The Seine – A River that Divides Paris:
The Seine River divides Paris into two distinct areas, the Rive Gauche (Left Bank) and Rive Droite (Right Bank) – the Left Bank on the south side and the Right Bank on the north side of the Seine. But more than just dividing the capital into two, it also defines the character of the city depending on which side of the river an area sits.
Whether seen by a long, leisurely walk or from one of the many excellent Seine River tour boats, the view along the Seine in Paris is a delight.
The river flows nearly 800 km (480mi) from Dijon through Paris and into the English Channel. But even the short section through the city provides enough sights to satisfy the most discerning traveller.
La Tour Eiffel can be seen changing shades from cocoa to gold as dusk fades to dark. The lights along its four pillars melding into the spire are only one of the many sights not to be missed.
Joining the left and right banks along this ancient river are bridges themselves no stranger to time.
The oldest extant is Pont Neuf, ironically called ‘the new bridge’, whose first stone was laid by Henry III in 1578. Continued during the reign of his successor Henry IV in 1598, the construction was an enormous undertaking for the time. Finally completed in 1607, the bridge itself is, in a sense, older than France. At the time, the country was still split into fairly independent regions, such as Burgundy, Champagne and Normandy.

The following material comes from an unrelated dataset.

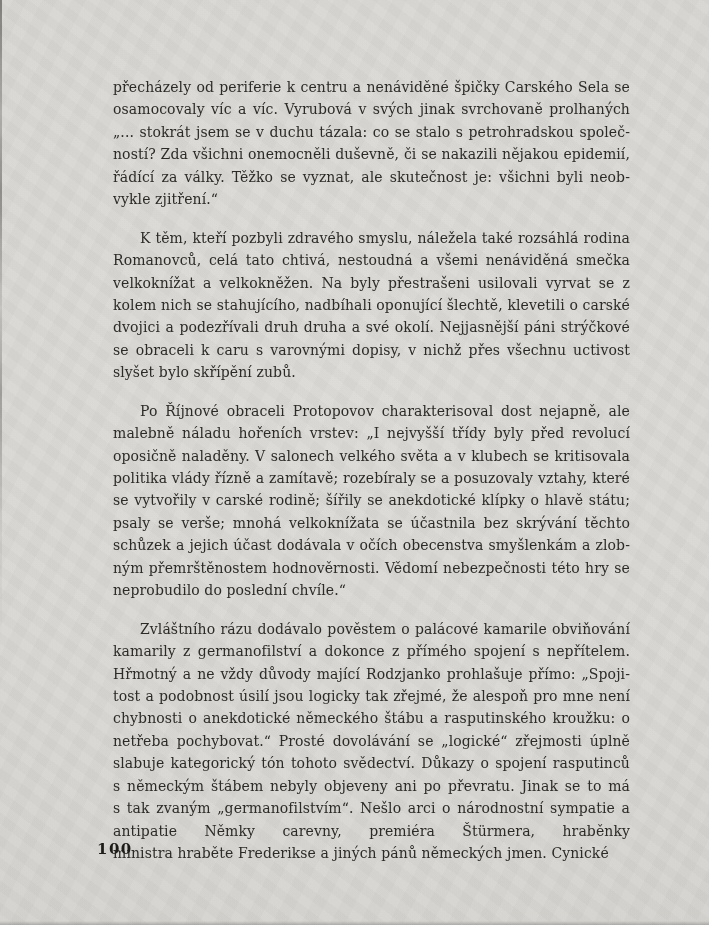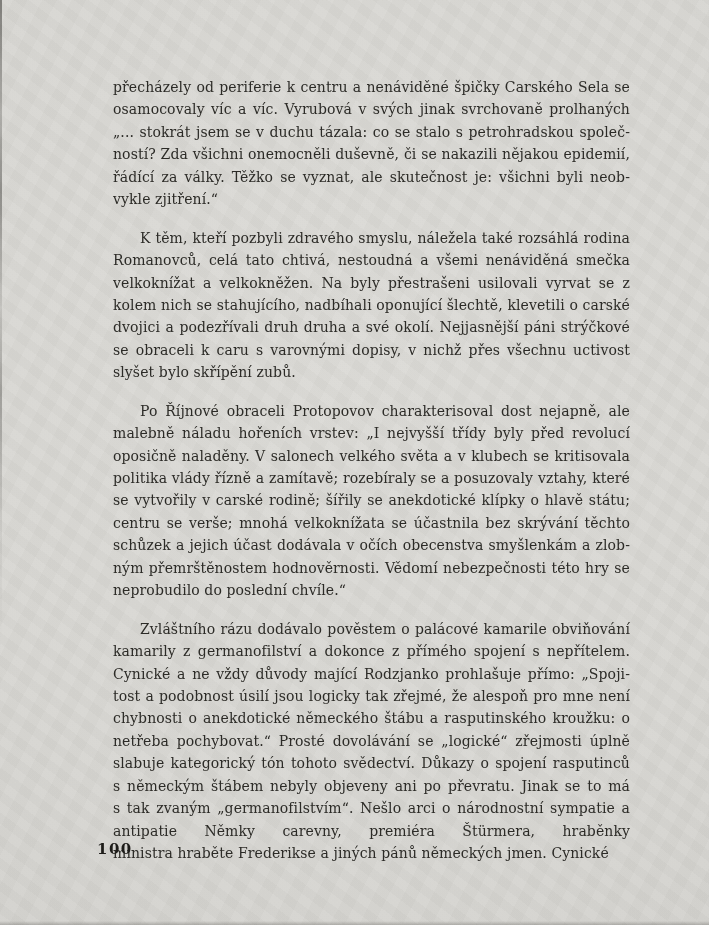"centru se verše; mnohá velkoknížata" div.line { text: centru -> psaly }
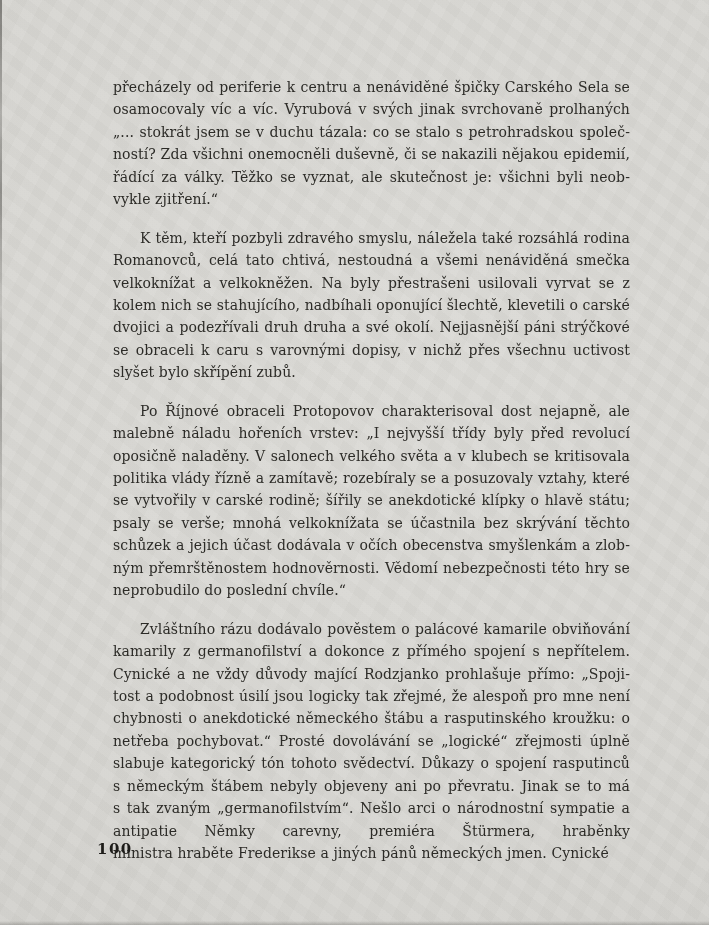"Cynické a ne vždy důvody" div.line { text: Cynické -> Hřmotný }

One of its newer cousins is the Pont d’Austerlitz constructed from 1854 to 1885. Comprised of five cast iron arches with a span of 32m (105ft), it rests on four piers and two stone abutments – the supports for the ends of a bridge. The bridge has been widened twice from its original 13m (43ft) to the present 30m (98ft).
But not only youth and age are represented along these shores. Elegant beauty, in the form of the Pont Alexander III, is also here. Opened in 1900, the bridge connects the Grand Palais on the right bank to the Invalides on the left. With pillars decorated by a gilded bronze Pegasus and large lampposts encircled by cherubs and nymphs, the Alexander III is among Paris’ most artistic public works.
The many Seine River tours provide another way to see the sights. Some are small, others larger, but they all offer a relaxed way to see the bridges and parts of Paris from another point of view.
The visitor can enjoy a glass of wine as the lights come on along the Montparnasse. The larger boats even offer lunch or dinner. From the uncovered flat boats tours are given in English and French. Several glide as far as past the Eiffel Tower and back past Notre Dame to Quai Henri IV.
Accessible from the centre of the Pont Neuf, just walk down to the tip of the island, to Square du Vert Galant.
Once you’ve completed the boat tour, don’t forget about the other attractions. From the exit it’s just a short walk to many other things to do and see.
Just down the bank is one of the finest art museums in the world, the Musée d’Orsay. And there are several small galleries and shops along the way. Be sure to walk down the stone steps to the river itself and see the bridges from underneath as well.